O laudo da perícia técnica, à época, não foi conclusivo. Figurando como principal suspeita, a amásia da vítima, foi ouvida uma única vez, depois liberada para transferir o domicílio para Anápolis, sua região de origem. Poucas diligências foram feitas, poucas pessoas das muitas citadas foram ouvidas, alguns exames periciais foram pedidos, algumas escutas foram feitas e quebra de sigilo pedido. E o delegado foi transferido. O inquérito segue com possibilidades remotas de se chegar a algum termo. À medida que o tempo passa, alguns tipos de procedimentos, como a oitiva das testemunhas, seriam estéreis. Os laudos das perícias mais comuns não levaram ao esclarecimento do crime. Resta ainda a possibilidade de elucidação a partir de provas técnicas, que poderão ser pedidas e analisadas pelas autoridades competentes no Estado, se, como e quando entenderem conveniente.

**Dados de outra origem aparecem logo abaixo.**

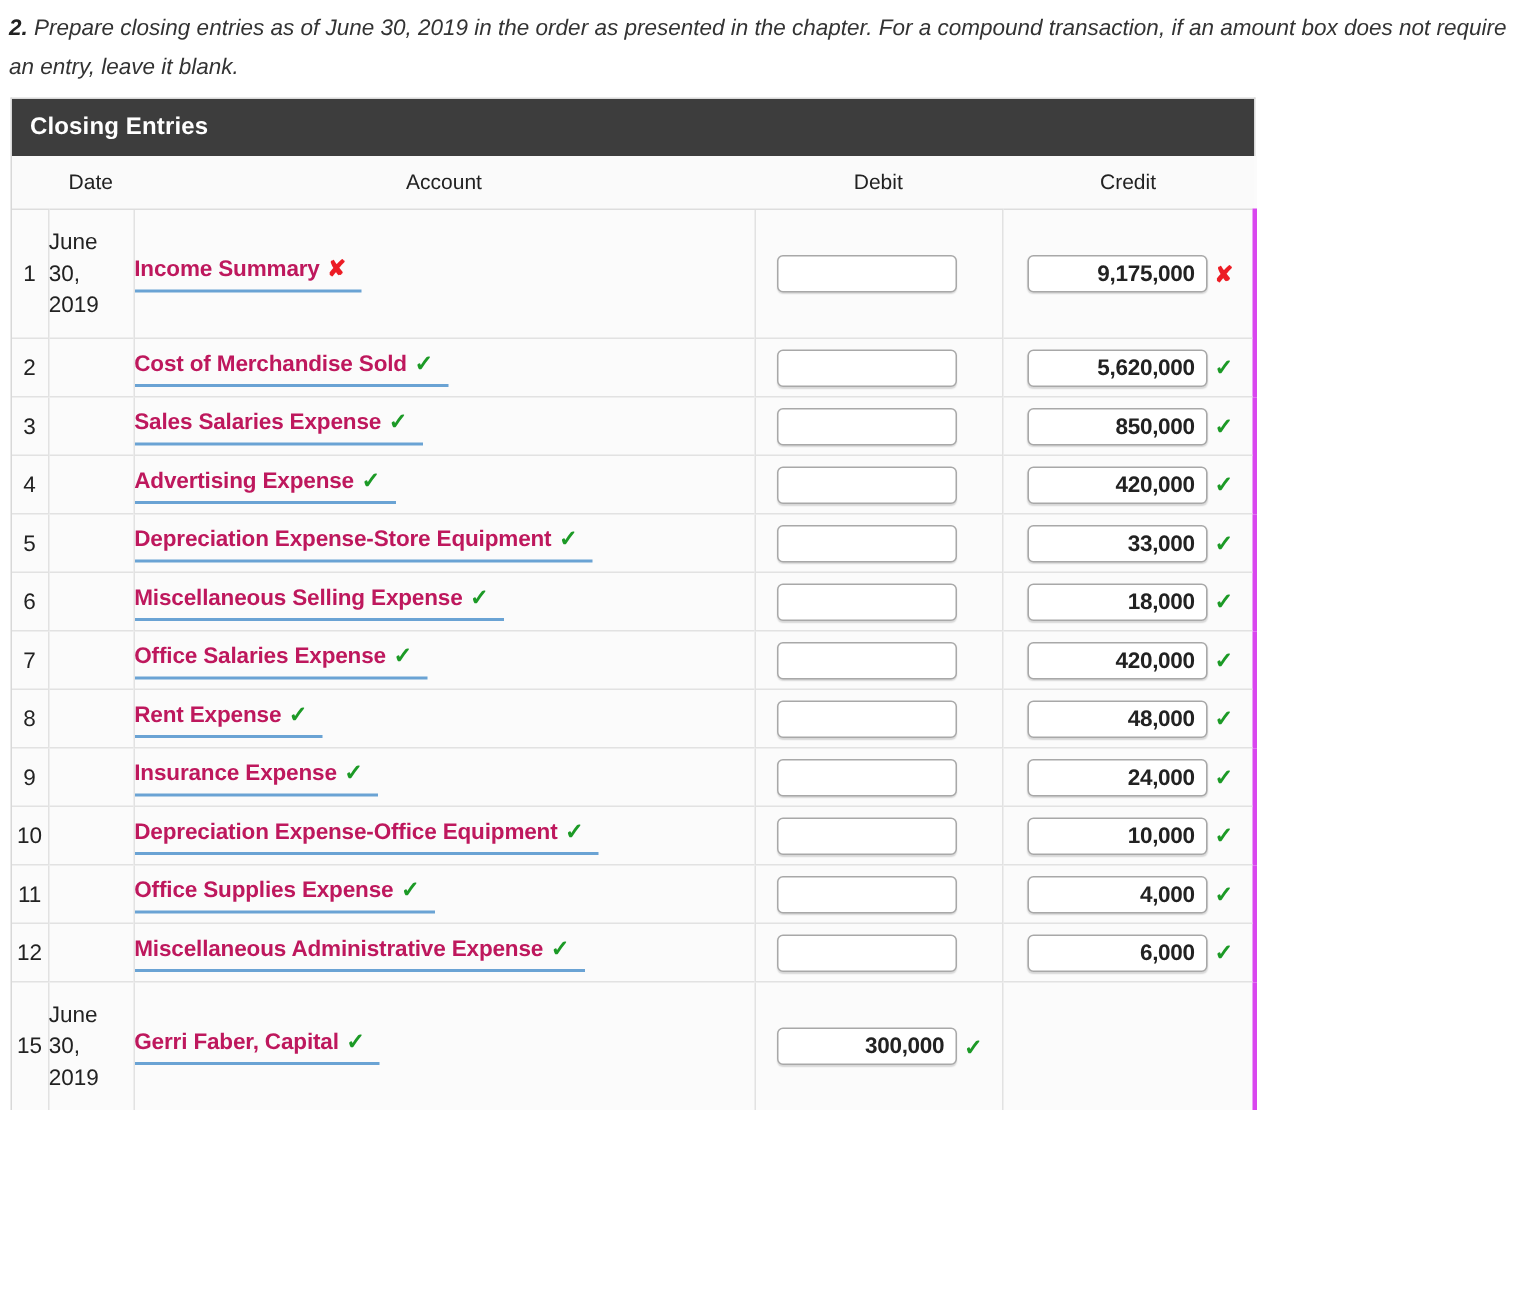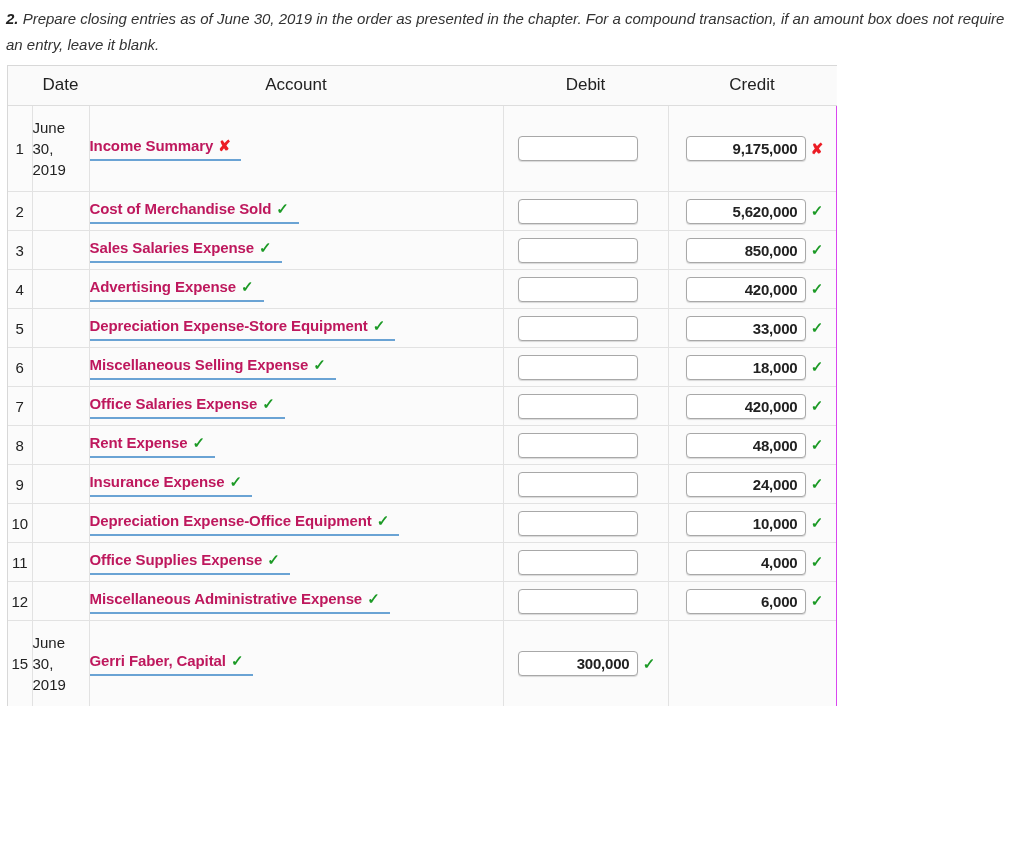--- a/index.html
+++ b/index.html
@@ -58,21 +58,21 @@
     table-layout: fixed;
     background: #fbfbfb;
   }
   table.entries col.c-num    { width: 24px;  }
   table.entries col.c-date   { width: 57px;  }
   table.entries col.c-acct   { width: 414px; }
   table.entries col.c-debit  { width: 165px; }
   table.entries col.c-credit { width: 168px; }
 
   table.entries th {
-    font-size: 17px;
+    font-size: 14px;
     font-weight: normal;
     color: #222222;
     background: #fafafa;
     border-bottom: 1px solid #dddddd;
     padding: 9px 0 10px 0;
     text-align: center;
     vertical-align: middle;
   }
   table.entries th.blank-head { border-bottom: 1px solid #dddddd; }
 
@@ -100,21 +100,21 @@
     color: #222222;
   }
   td.acct {
     padding-left: 7px;
     padding-right: 4px;
   }
   td.amt {
     padding: 0 0 0 0;
     text-align: right;
   }
-  td.amt.last { border-right: 1px solid #d946ef; }
+  td.amt.last { border-right: 3px solid #d946ef; }
 
   
   .acct-field {
     display: inline-block;
     border-bottom: 2px solid #6aa3d4;
     padding: 0 10px 3px 0;
     line-height: 20px;
     white-space: nowrap;
   }
   .acct-field.indent { margin-left: 22px; }
@@ -175,20 +175,21 @@
 </style>
 </head>
 <body>
 
 <div class="instructions">
   <span class="qnum">2.</span>
   <span>Prepare closing entries as of June 30, 2019 in the order as presented in the chapter. For a compound transaction, if an amount box does not require an entry, leave it blank.</span>
 </div>
 
 <div class="table-wrap">
+  <div class="title-bar">Closing Entries</div>
 
   <table class="entries">
     <colgroup>
       <col class="c-num">
         <col class="c-date">
         <col class="c-acct">
         <col class="c-debit">
         <col class="c-credit">
     </colgroup>
     <thead>

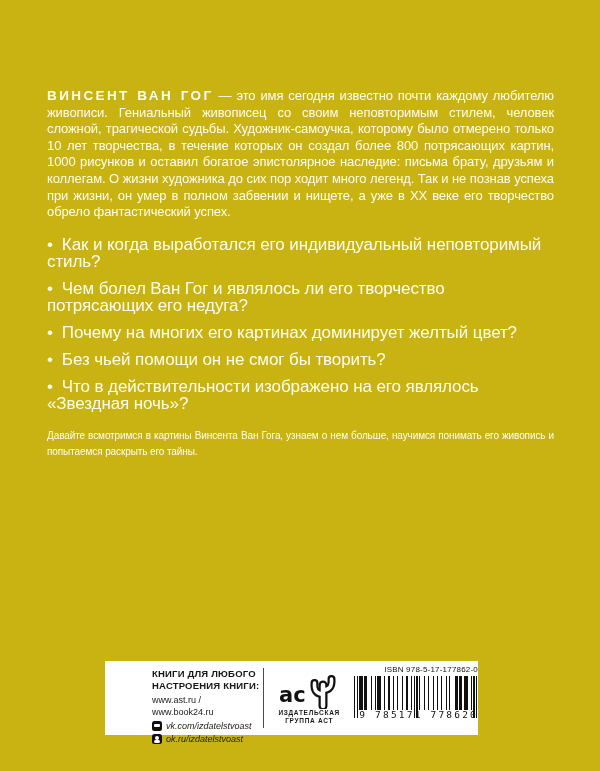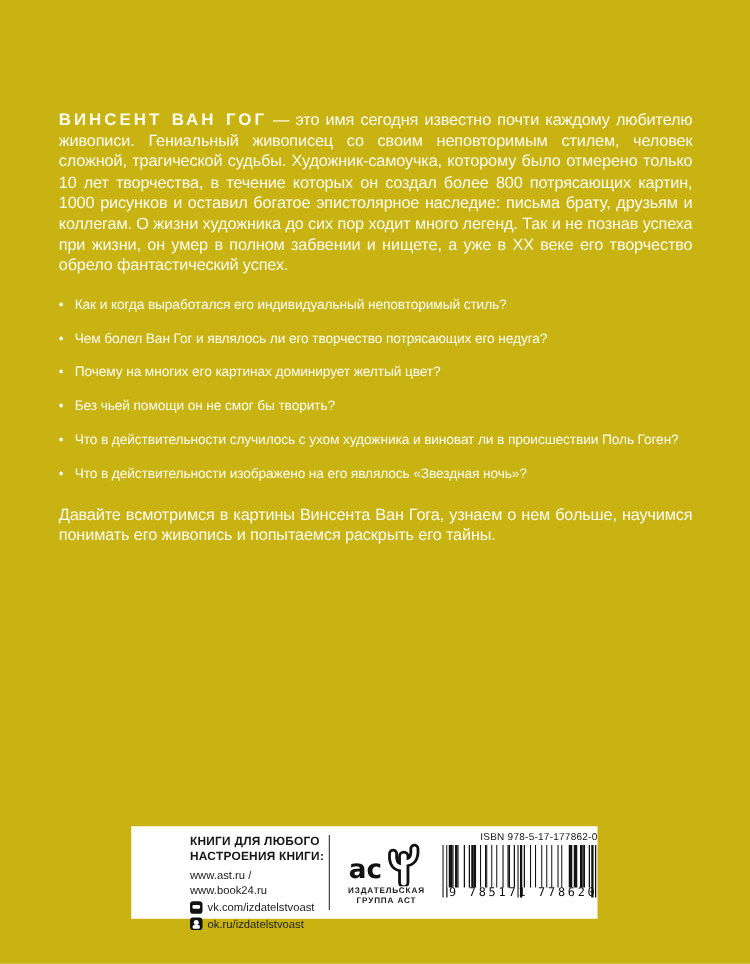--- a/index.html
+++ b/index.html
@@ -22,27 +22,27 @@
   }
   .lead-title{
     font-weight:bold;
     letter-spacing:2.4px;
     font-size:13.5px;
     white-space:nowrap;
   }
   .bullets{margin-top:15px;}
   .bullet{
     margin:0 0 10px 0;
-    font-size:11px;line-height:17px;
+    font-size:17px;line-height:17px;
     letter-spacing:-0.1px;
   }
   .bullet .dot{margin-right:9px;}
   .closing{
     margin:16px 0 0 0;
-    font-size:13px;line-height:16.6px;
+    font-size:10px;line-height:16.6px;
     text-align:justify;
     letter-spacing:-0.1px;
   }
   
   .footer{
     position:absolute;left:105px;top:661px;
     width:373px;height:74px;
     background:#ffffff;
     color:#171717;
     display:flex;align-items:stretch;
@@ -54,21 +54,21 @@
     margin-left:36px;
   }
   .promo-bold{
     font-weight:bold;font-size:9.5px;line-height:12px;letter-spacing:0.2px;
   }
   .promo-sites{
     font-size:9px;line-height:12px;margin-top:2px;color:#222;
   }
   .social-row{
     display:flex;align-items:center;gap:4px;
-    font-size:9px;line-height:12px;margin-top:1.5px;color:#222;
+    font-size:9px;line-height:12px;margin-top:1.5px;color:#222;font-style:italic;
   }
   .sicon{
     width:10px;height:10px;flex:0 0 auto;
     background:#111;border-radius:2.5px;position:relative;display:inline-block;
   }
   .sicon.vk::after{
     content:"";position:absolute;left:2px;top:3.5px;width:6px;height:3px;
     background:#fff;border-radius:1px;
   }
   .sicon.ok::after{
@@ -114,21 +114,20 @@
 <div class="page">
 
   <div class="content">
     <p class="lead"><span class="lead-title">ВИНСЕНТ ВАН ГОГ</span><span> — это имя сегодня известно почти каждому любителю живописи. Гениальный живописец со своим неповторимым стилем, человек сложной, трагической судьбы. Художник-самоучка, которому было отмерено только 10 лет творчества, в течение которых он создал более 800 потрясающих картин, 1000 рисунков и оставил богатое эпистолярное наследие: письма брату, друзьям и коллегам. О жизни художника до сих пор ходит много легенд. Так и не познав успеха при жизни, он умер в полном забвении и нищете, а уже в XX веке его творчество обрело фантастический успех.</span></p>
 
     <div class="bullets">
         <p class="bullet"><span class="dot">•</span><span>Как и когда выработался его индивидуальный неповторимый стиль?</span></p>
         <p class="bullet"><span class="dot">•</span><span>Чем болел Ван Гог и являлось ли его творчество потрясающих его недуга?</span></p>
         <p class="bullet"><span class="dot">•</span><span>Почему на многих его картинах доминирует желтый цвет?</span></p>
         <p class="bullet"><span class="dot">•</span><span>Без чьей помощи он не смог бы творить?</span></p>
-        <p class="bullet"><span class="dot">•</span><span>Что в действительности случилось с ухом художника и виноват ли в происшествии Поль Гоген?</span></p>
         <p class="bullet"><span class="dot">•</span><span>Что в действительности изображено на его являлось «Звездная ночь»?</span></p>
       </div>
 
     <p class="closing">Давайте всмотримся в картины Винсента Ван Гога, узнаем о нем больше, научимся понимать его живопись и попытаемся раскрыть его тайны.</p>
   </div>
 
   <div class="footer">
 
     <div class="promo">
       <div class="promo-bold">КНИГИ ДЛЯ ЛЮБОГО</div>

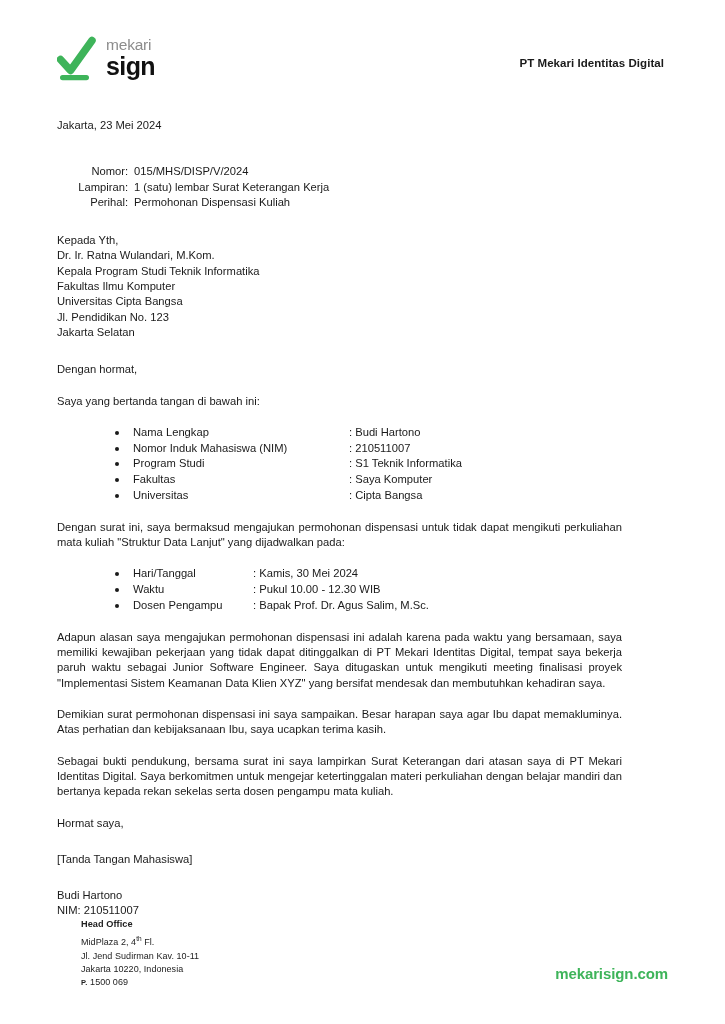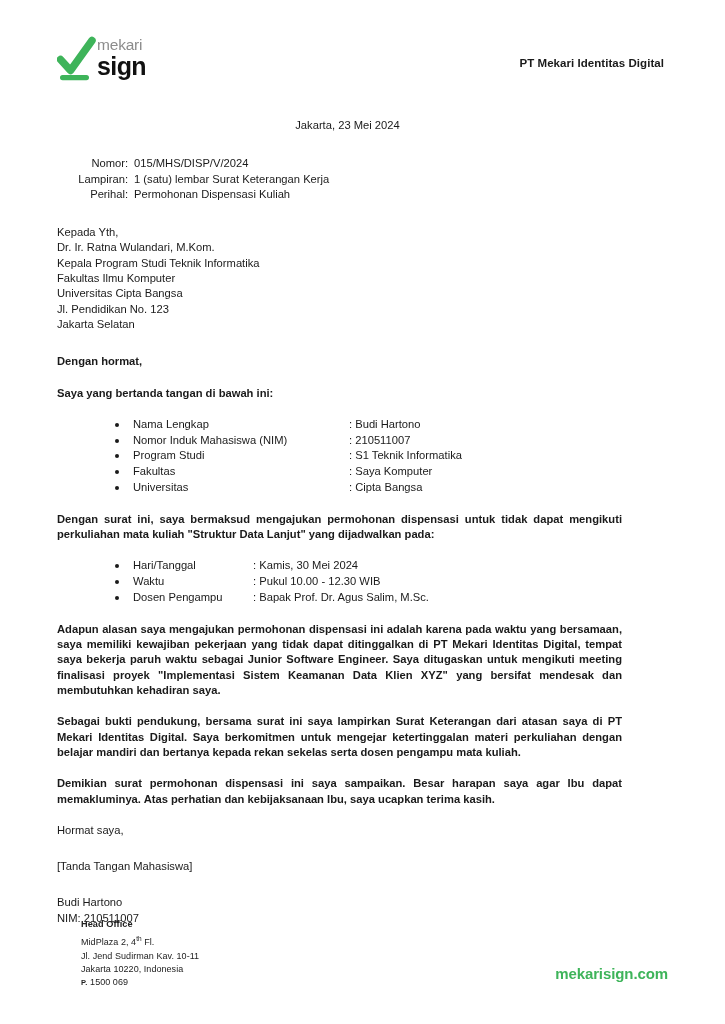--- a/index.html
+++ b/index.html
@@ -28,20 +28,21 @@
     top: 36px;
     right: 49px;
     height: 60px;
   }
   .logo {
     position: absolute;
     left: 0;
     top: 0;
     display: flex;
     align-items: center;
+    gap: 9px;
   }
   .logo-mark {
     position: relative;
     width: 40px;
     height: 46px;
   }
   .logo-mark svg { display: block; }
   .logo-words {
     display: flex;
     flex-direction: column;
@@ -76,22 +77,22 @@
   .doc {
     position: absolute;
     left: 57px;
     top: 118px;
     width: 581px;
     font-size: 11.2px;
     line-height: 15.3px;
     color: #1a1a1a;
   }
   .place-date {
-    text-align: center;
-    margin-bottom: 23px;
+    text-align: left;
+    margin-bottom: 31px;
   }
 
   .meta-table {
     border-collapse: collapse;
     margin-bottom: 23px;
   }
   .meta-table td {
     padding: 0;
     vertical-align: top;
     line-height: 15.3px;
@@ -101,21 +102,20 @@
   .meta-sep { width: 9px; }
 
   .recipient {
     margin-bottom: 22px;
   }
   .recipient div { line-height: 15.3px; }
 
   .para {
     margin: 0 16px 16px 0;
     text-align: justify;
-    font-weight: bold;
   }
   .para.plain { text-align: left; }
 
   .bullets {
     list-style: none;
     margin: 0 0 16px 0;
     padding: 0;
   }
   .bullets li {
     position: relative;
@@ -265,23 +265,23 @@
       <li>
         <span class="bl-label">Waktu</span><span>: Pukul 10.00 - 12.30 WIB</span>
       </li>
       <li>
         <span class="bl-label">Dosen Pengampu</span><span>: Bapak Prof. Dr. Agus Salim, M.Sc.</span>
       </li>
     </ul>
 
     <p class="para">Adapun alasan saya mengajukan permohonan dispensasi ini adalah karena pada waktu yang bersamaan, saya memiliki kewajiban pekerjaan yang tidak dapat ditinggalkan di PT Mekari Identitas Digital, tempat saya bekerja paruh waktu sebagai Junior Software Engineer. Saya ditugaskan untuk mengikuti meeting finalisasi proyek "Implementasi Sistem Keamanan Data Klien XYZ" yang bersifat mendesak dan membutuhkan kehadiran saya.</p>
 
+    <p class="para">Demikian surat permohonan dispensasi ini saya sampaikan. Besar harapan saya agar Ibu dapat memakluminya. Atas perhatian dan kebijaksanaan Ibu, saya ucapkan terima kasih.</p>
+
     <p class="para">Sebagai bukti pendukung, bersama surat ini saya lampirkan Surat Keterangan dari atasan saya di PT Mekari Identitas Digital. Saya berkomitmen untuk mengejar ketertinggalan materi perkuliahan dengan belajar mandiri dan bertanya kepada rekan sekelas serta dosen pengampu mata kuliah.</p>
-
-    <p class="para">Demikian surat permohonan dispensasi ini saya sampaikan. Besar harapan saya agar Ibu dapat memakluminya. Atas perhatian dan kebijaksanaan Ibu, saya ucapkan terima kasih.</p>
 
     <div class="sig-block">
       <div>Hormat saya,</div>
       <div class="gap-md"></div>
       <div>[Tanda Tangan Mahasiswa]</div>
       <div class="gap-md"></div>
       <div>Budi Hartono</div>
       <div>NIM: 210511007</div>
     </div>
   </div>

O certo é que, à tragédia anunciada em Provérbios capítulo 7, soma-se uma segunda tragédia. Esta também experimentada por outras milhares de famílias brasileiras: a de viverem em um país cada vez mais violento, obrigadas a conviverem com uma crescente impunidade. Será que sepultar os seus mortos, ainda que em pedaços e em decomposição, será o único consolo deste povo em cujas costas pesa a segunda maior carga tributária do mundo?